Mistério centenário dos raios cósmicos está perto de ser resolvido
Novos trabalhos de astrofísicos da Universidade Estadual de Michigan podem ajudar a resolver uma questão científica que perdura há mais de um século: de onde vêm os raios cósmicos galácticos?
Sabe-se que os raios cósmicos – partículas de alta energia que se movem perto da velocidade da luz – chegam de dentro da Via Láctea e de regiões mais distantes do universo. No entanto, os seus pontos de origem específicos permanecem obscuros desde a sua descoberta em 1912. Shuo Zhang, professora assistente de física e astronomia na MSU, e a sua equipa de investigação conduziram dois estudos que oferecem novas pistas sobre onde estas partículas podem ter-se formado. Os resultados foram recentemente partilhados na 246ª reunião da Sociedade Astronómica Americana em Anchorage, Alasca.
Estas partículas em movimento rápido podem ter sido criadas em ambientes extremos, como buracos negros, regiões de formação estelar ou restos de estrelas que explodiram. Tais eventos são capazes de gerar neutrinos – partículas minúsculas, quase sem massa, que passam constantemente pelo espaço e pela Terra.
“Os raios cósmicos são muito mais relevantes para a vida na Terra do que você imagina”, disse Zhang. “Cerca de 100 trilhões de neutrinos cósmicos de fontes muito, muito distantes, como buracos negros, passam pelo seu corpo a cada segundo. Você não quer saber de onde eles vieram?”
Explorando os aceleradores de partículas mais extremos da natureza
As fontes que produzem raios cósmicos são poderosas o suficiente para impulsionar prótons ou elétrons a energias muito além daquelas que os mais avançados aceleradores de partículas feitos pelo homem podem alcançar. O grupo de Zhang concentra-se na compreensão destes aceleradores naturais, chamados PeVatrons, para determinar o que são, onde estão localizados e como impulsionam as partículas para energias tão extraordinárias. Obter informações sobre estes processos também pode ajudar os cientistas a abordar questões mais amplas sobre a formação de galáxias e a natureza da matéria escura.

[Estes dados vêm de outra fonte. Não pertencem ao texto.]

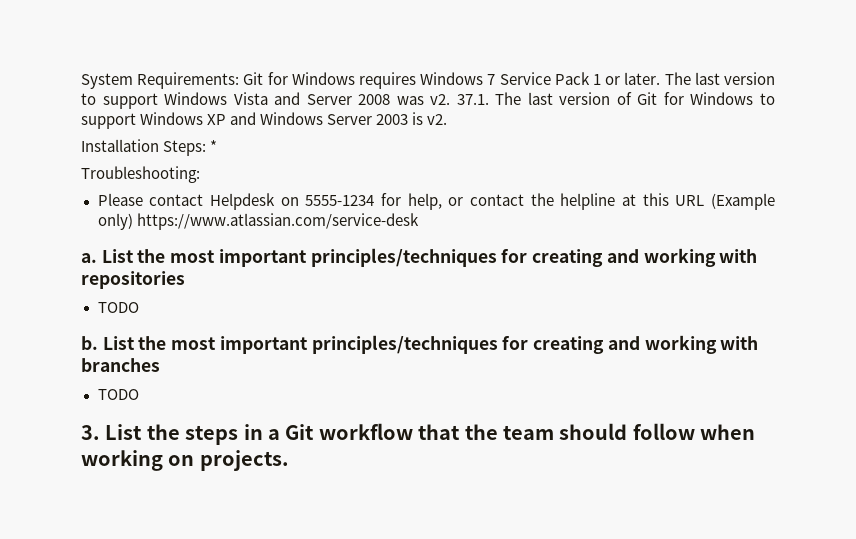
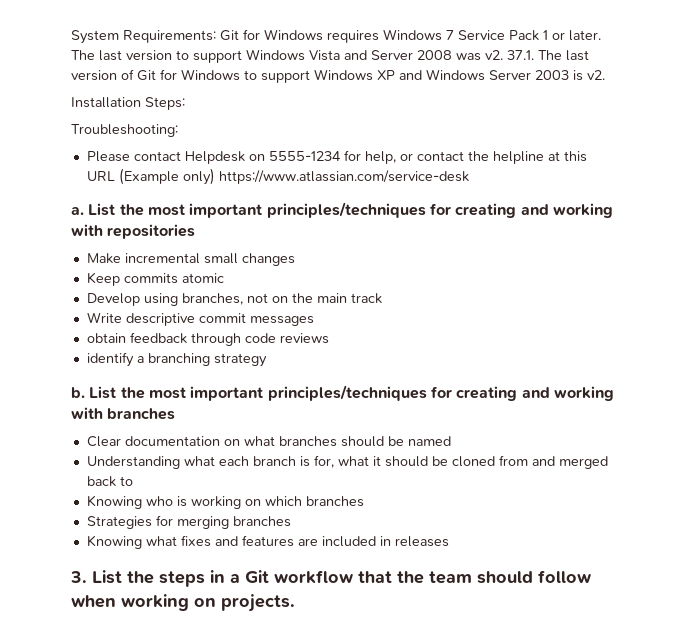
- Installation Steps: *
+ Installation Steps:
  List the most important principles/techniques for creating and working with repositories
- TODO
+ Make incremental small changes
+ Keep commits atomic
+ Develop using branches, not on the main track
+ Write descriptive commit messages
+ obtain feedback through code reviews
+ identify a branching strategy
  List the most important principles/techniques for creating and working with branches
- TODO
+ Clear documentation on what branches should be named
+ Understanding what each branch is for, what it should be cloned from and merged back to
+ Knowing who is working on which branches
+ Strategies for merging branches
+ Knowing what fixes and features are included in releases

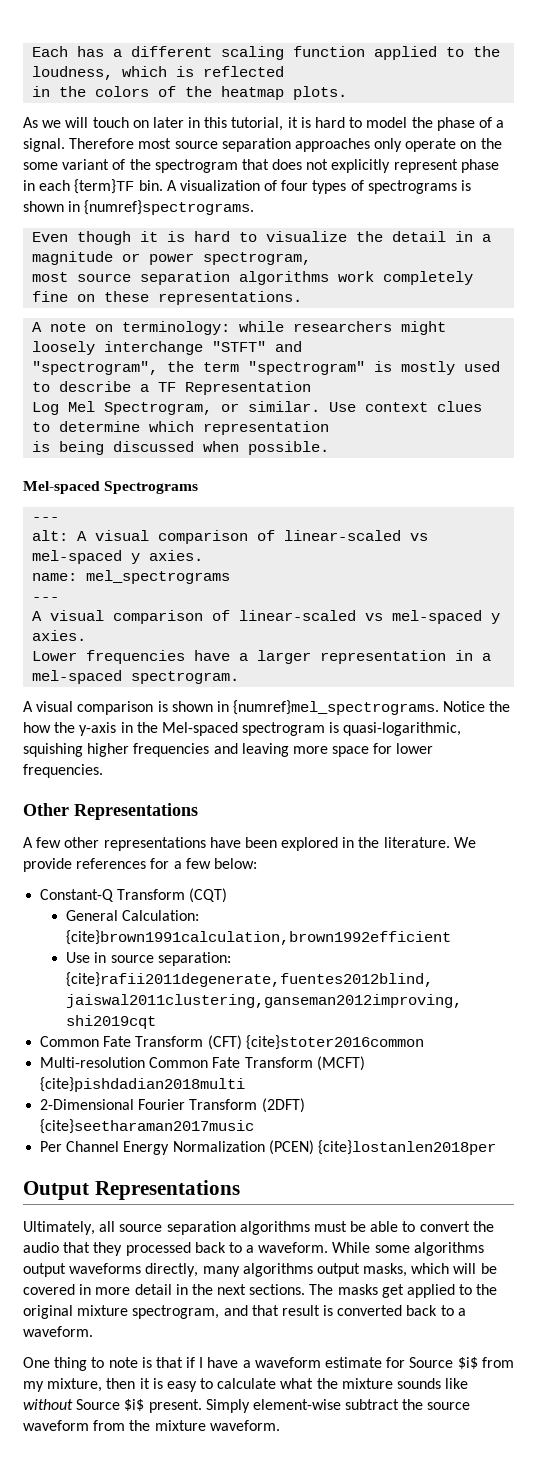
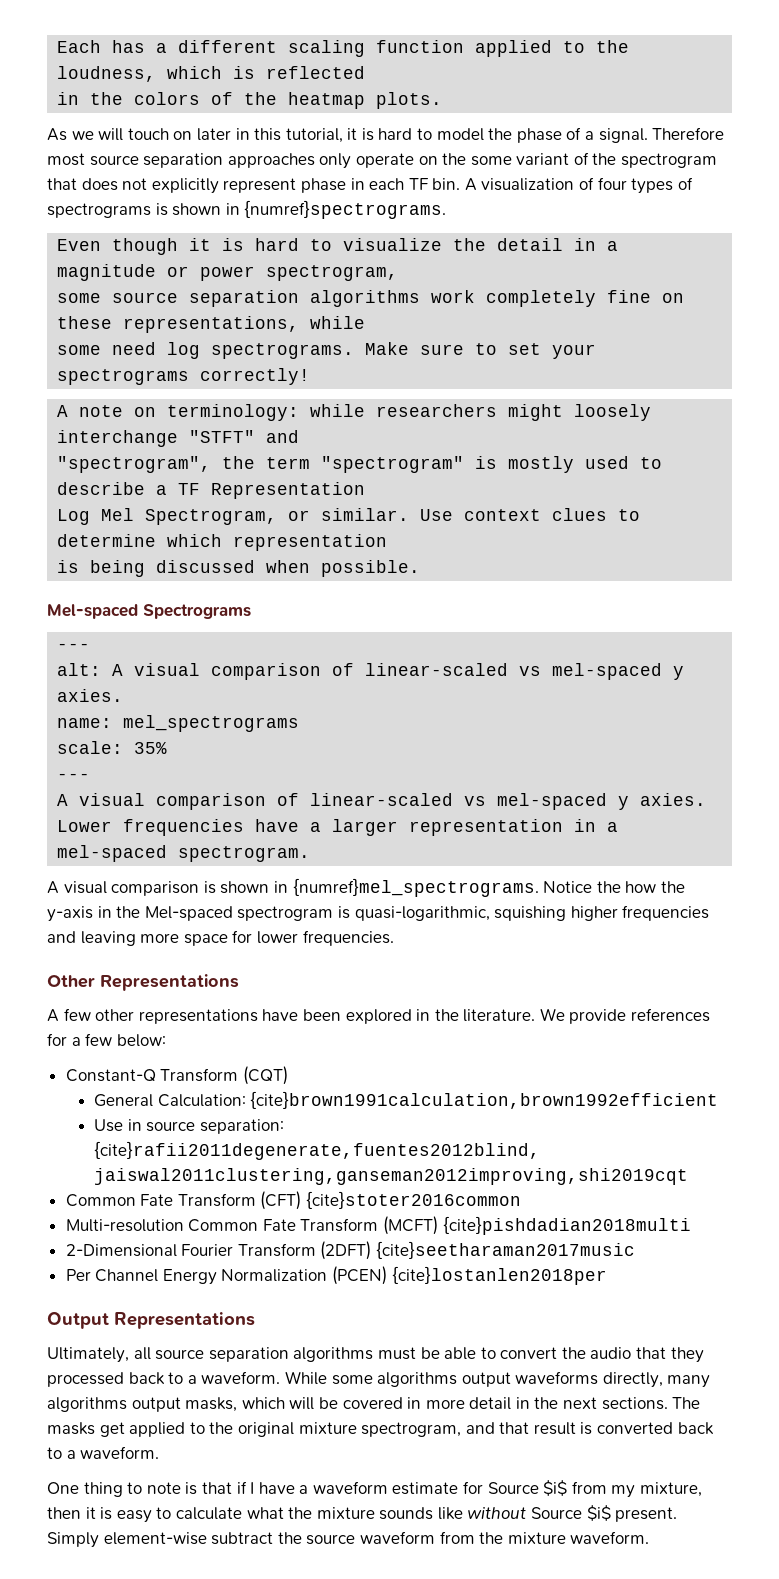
- Therefore most source separation approaches only operate on the some variant of the spectrogram that does not explicitly represent phase in each {term}TF bin.
+ Therefore most source separation approaches only operate on the some variant of the spectrogram that does not explicitly represent phase in each TF bin.
- most source separation algorithms work completely fine on these representations.
+ some source separation algorithms work completely fine on these representations, while
+ some need log spectrograms. Make sure to set your spectrograms correctly!
+ scale: 35%

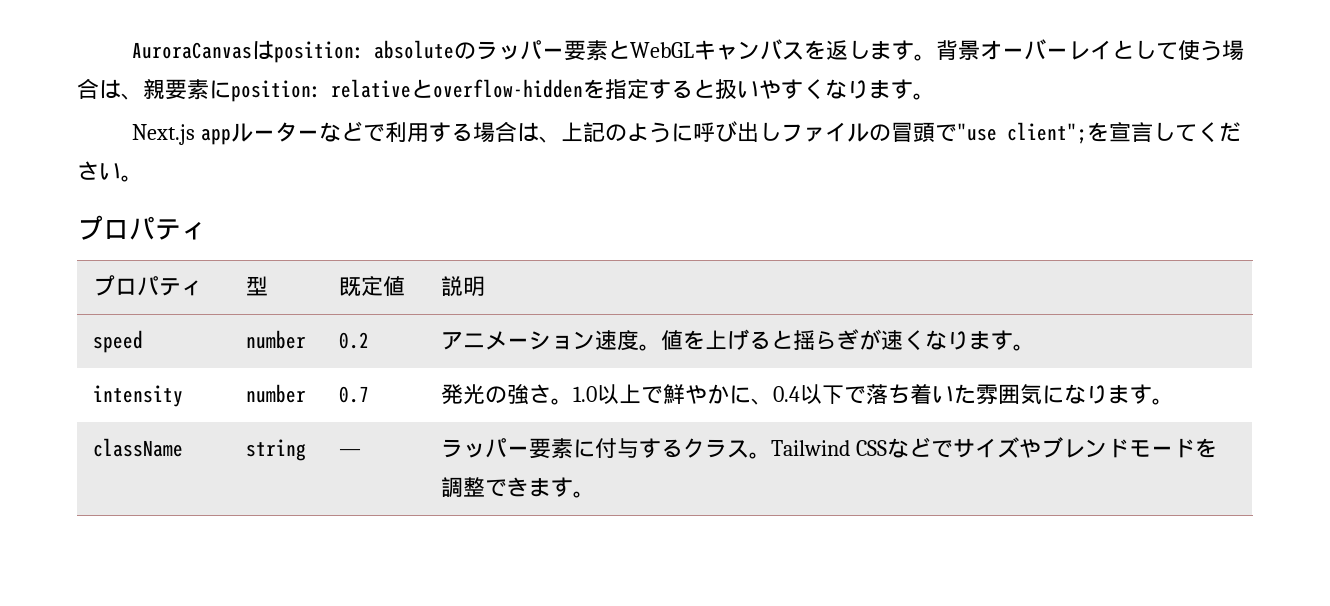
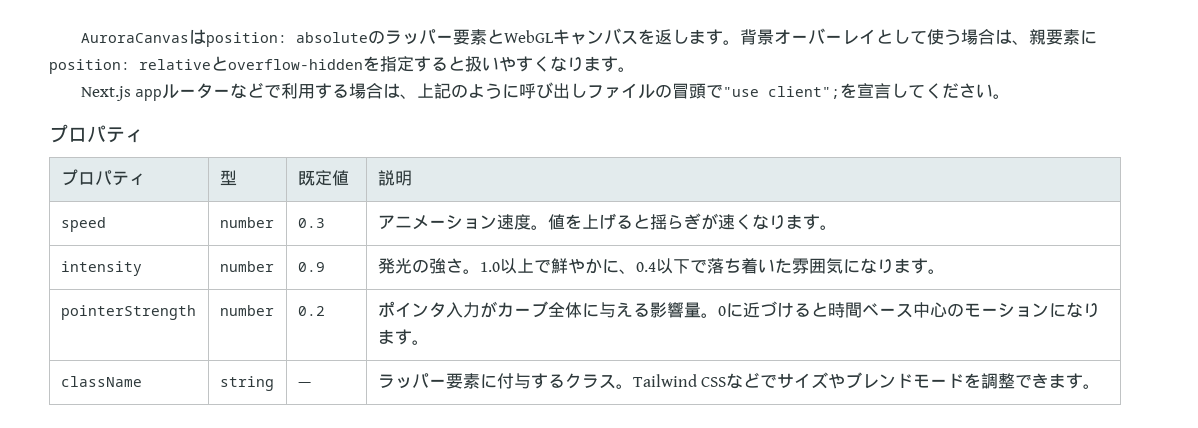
- speed | number | 0.2 | アニメーション速度。値を上げると揺らぎが速くなります。
+ speed | number | 0.3 | アニメーション速度。値を上げると揺らぎが速くなります。
- intensity | number | 0.7 | 発光の強さ。1.0以上で鮮やかに、0.4以下で落ち着いた雰囲気になります。
+ intensity | number | 0.9 | 発光の強さ。1.0以上で鮮やかに、0.4以下で落ち着いた雰囲気になります。
+ pointerStrength | number | 0.2 | ポインタ入力がカーブ全体に与える影響量。0に近づけると時間ベース中心のモーションになります。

Novos insights de estudos de raios X de candidatos ao PeVatron
Nas suas últimas publicações, Zhang e os seus alunos investigaram candidatos ao PeVatron cujas origens ainda não tinham sido identificadas. No primeiro estudo, o pesquisador de pós-doutorado Stephen DiKerby examinou uma intrigante fonte de alta energia encontrada pelo Large High Altitude Air Shower Observatory (LHAASO). Embora o LHAASO tenha detectado a fonte, a sua verdadeira natureza ainda era desconhecida. Usando observações de raios X do telescópio espacial XMM-Newton, DiKerby identificou uma nebulosa de vento pulsar – uma região em expansão cheia de electrões energéticos e partículas que recebem energia de um pulsar. Esta descoberta confirmou o candidato como uma fonte de raios cósmicos do tipo nebulosa de vento pulsar. Apenas um pequeno número de PeVatrons foi classificado desta forma.
Observações lideradas por estudantes de fontes adicionais de LHAASO
O segundo estudo foi conduzido pelos estudantes de graduação da MSU Ella Were, Amiri Walker e Shaan Karim. Eles usaram o telescópio de raios X Swift da NASA para examinar sinais de raios X de várias fontes de raios cósmicos LHAASO menos estudadas. Ao calcular os limites superiores para a emissão de raios X, seus resultados podem ajudar a orientar futuras investigações de objetos semelhantes.
“Através da identificação e classificação de fontes de raios cósmicos, esperamos que nosso esforço possa fornecer um catálogo abrangente de fontes de raios cósmicos com classificação”, disse Zhang. “Isso poderia servir como um legado para futuros observatórios de neutrinos e telescópios tradicionais realizarem estudos mais aprofundados sobre mecanismos de aceleração de partículas.”
Combinando observações de neutrinos, raios X e raios gama
A equipe de Zhang examinará em seguida as fontes de raios cósmicos, mesclando dados do Observatório IceCube Neutrino com resultados de telescópios de raios X e raios gama. O seu objetivo é compreender por que algumas fontes de raios cósmicos emitem neutrinos e outras não, bem como identificar onde e como esses neutrinos são produzidos.
“Este trabalho exigirá a colaboração entre físicos de partículas e astrônomos”, disse Zhang. “É um projeto ideal para o grupo de física de altas energias da MSU.”
Esta pesquisa é apoiada por várias bolsas de observação da NASA e pela bolsa de análise IceCube da National Science Foundation.